Version difference data
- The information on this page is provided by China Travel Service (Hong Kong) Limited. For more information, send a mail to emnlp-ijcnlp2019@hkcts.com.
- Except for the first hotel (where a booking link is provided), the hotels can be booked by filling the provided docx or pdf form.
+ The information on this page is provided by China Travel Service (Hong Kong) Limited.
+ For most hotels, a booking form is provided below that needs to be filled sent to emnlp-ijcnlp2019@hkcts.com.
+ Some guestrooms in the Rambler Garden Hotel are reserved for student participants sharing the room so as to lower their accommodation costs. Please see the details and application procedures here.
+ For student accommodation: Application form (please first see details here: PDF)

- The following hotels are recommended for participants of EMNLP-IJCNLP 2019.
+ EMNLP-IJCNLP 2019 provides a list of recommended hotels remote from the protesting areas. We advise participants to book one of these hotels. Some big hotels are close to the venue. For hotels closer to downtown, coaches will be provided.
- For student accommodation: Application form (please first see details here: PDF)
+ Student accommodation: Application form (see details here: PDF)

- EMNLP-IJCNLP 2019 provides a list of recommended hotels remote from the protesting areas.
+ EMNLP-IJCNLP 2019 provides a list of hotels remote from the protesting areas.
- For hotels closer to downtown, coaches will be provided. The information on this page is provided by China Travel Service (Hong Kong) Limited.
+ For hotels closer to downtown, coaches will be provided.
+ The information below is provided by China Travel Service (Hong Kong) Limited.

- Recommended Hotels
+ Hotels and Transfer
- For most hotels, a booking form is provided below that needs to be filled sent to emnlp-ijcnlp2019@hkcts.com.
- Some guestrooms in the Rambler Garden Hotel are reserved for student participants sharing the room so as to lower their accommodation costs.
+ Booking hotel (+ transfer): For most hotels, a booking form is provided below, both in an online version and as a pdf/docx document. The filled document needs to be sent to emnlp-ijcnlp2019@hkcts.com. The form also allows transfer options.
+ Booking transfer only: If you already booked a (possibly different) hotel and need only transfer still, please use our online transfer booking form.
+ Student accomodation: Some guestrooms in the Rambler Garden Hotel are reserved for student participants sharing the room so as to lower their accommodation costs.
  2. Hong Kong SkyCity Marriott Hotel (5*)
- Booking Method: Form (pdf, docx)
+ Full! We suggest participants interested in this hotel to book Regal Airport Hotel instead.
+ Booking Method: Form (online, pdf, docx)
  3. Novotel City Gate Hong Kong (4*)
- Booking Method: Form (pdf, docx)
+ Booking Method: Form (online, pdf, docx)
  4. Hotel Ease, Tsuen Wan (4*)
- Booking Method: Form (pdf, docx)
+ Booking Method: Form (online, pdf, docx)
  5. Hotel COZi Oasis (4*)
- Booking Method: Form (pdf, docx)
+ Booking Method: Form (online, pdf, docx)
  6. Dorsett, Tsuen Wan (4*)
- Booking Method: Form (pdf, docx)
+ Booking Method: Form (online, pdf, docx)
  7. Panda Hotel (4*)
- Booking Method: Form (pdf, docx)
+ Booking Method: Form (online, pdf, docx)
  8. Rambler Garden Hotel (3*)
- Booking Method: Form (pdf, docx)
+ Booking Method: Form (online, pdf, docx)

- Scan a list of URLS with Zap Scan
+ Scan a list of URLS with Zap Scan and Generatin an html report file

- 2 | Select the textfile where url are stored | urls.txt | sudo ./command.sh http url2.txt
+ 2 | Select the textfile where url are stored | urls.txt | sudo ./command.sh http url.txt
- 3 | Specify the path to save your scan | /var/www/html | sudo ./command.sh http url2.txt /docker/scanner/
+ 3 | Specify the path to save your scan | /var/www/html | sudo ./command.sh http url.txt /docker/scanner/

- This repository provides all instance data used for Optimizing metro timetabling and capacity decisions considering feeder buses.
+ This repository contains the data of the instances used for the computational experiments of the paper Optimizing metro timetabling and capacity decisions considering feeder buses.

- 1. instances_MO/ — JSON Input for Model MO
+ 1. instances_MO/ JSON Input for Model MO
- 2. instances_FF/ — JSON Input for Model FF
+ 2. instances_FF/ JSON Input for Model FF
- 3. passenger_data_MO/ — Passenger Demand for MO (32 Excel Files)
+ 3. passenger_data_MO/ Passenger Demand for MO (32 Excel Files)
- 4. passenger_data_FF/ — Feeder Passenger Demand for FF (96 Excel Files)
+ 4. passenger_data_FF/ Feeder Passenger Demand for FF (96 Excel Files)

Assignment -
For this exercise, repeat exactly the lines of the data above from the one with "(see details here: PDF)" down to the one with "- Some guestrooms", both end lines included.

Your response -
+ Student accommodation: Application form (see details here: PDF)

- EMNLP-IJCNLP 2019 provides a list of recommended hotels remote from the protesting areas.
+ EMNLP-IJCNLP 2019 provides a list of hotels remote from the protesting areas.
- For hotels closer to downtown, coaches will be provided. The information on this page is provided by China Travel Service (Hong Kong) Limited.
+ For hotels closer to downtown, coaches will be provided.
+ The information below is provided by China Travel Service (Hong Kong) Limited.

- Recommended Hotels
+ Hotels and Transfer
- For most hotels, a booking form is provided below that needs to be filled sent to emnlp-ijcnlp2019@hkcts.com.
- Some guestrooms in the Rambler Garden Hotel are reserved for student participants sharing the room so as to lower their accommodation costs.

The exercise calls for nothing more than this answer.